Action item
What you return should be the lines of the data containing "Fuel", each in full.

Provided data
-*-
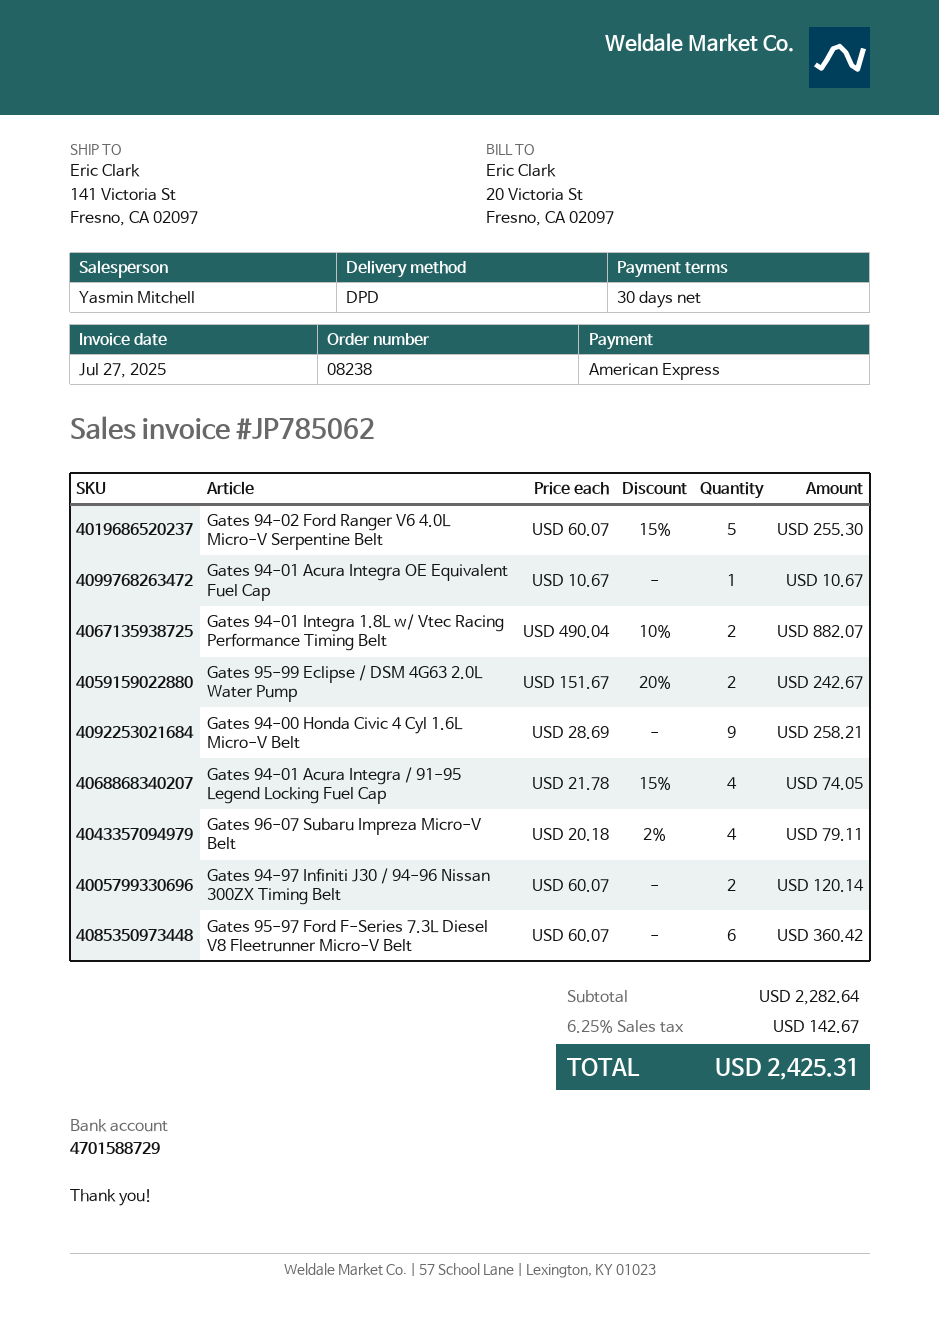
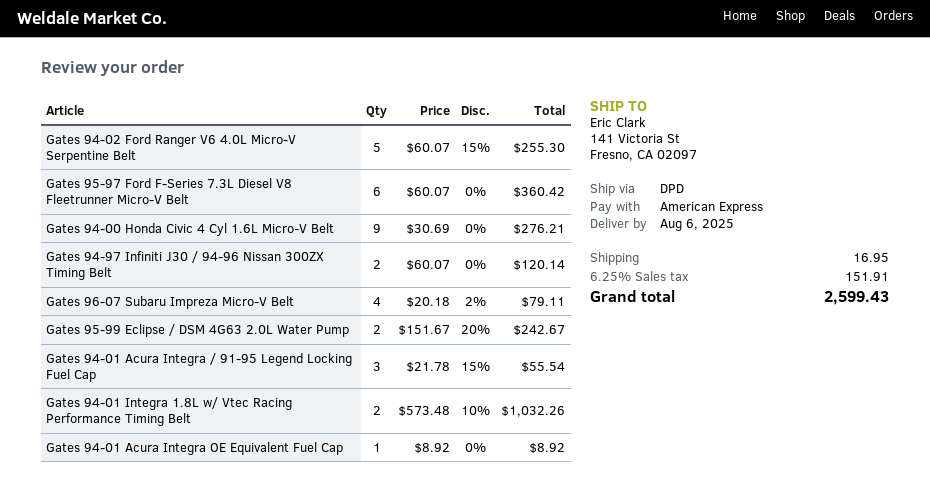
Gates 94-01 Acura Integra OE Equivalent Fuel Cap: 1 x 10.67 = 10.67 -> 1 x 8.92 = 8.92
Gates 94-01 Integra 1.8L w/ Vtec Racing Performance Timing Belt: 2 x 490.04 - 10% = 882.07 -> 2 x 573.48 - 10% = 1032.26
Gates 94-00 Honda Civic 4 Cyl 1.6L Micro-V Belt: 9 x 28.69 = 258.21 -> 9 x 30.69 = 276.21
Gates 94-01 Acura Integra / 91-95 Legend Locking Fuel Cap: 4 x 21.78 - 15% = 74.05 -> 3 x 21.78 - 15% = 55.54
shipping: none -> 16.95
tax: 6.25% = 142.67 -> 6.25% = 151.91
total: 2425.31 -> 2599.43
-*-
Response
Gates 94-01 Acura Integra OE Equivalent Fuel Cap: 1 x 10.67 = 10.67 -> 1 x 8.92 = 8.92
Gates 94-01 Acura Integra / 91-95 Legend Locking Fuel Cap: 4 x 21.78 - 15% = 74.05 -> 3 x 21.78 - 15% = 55.54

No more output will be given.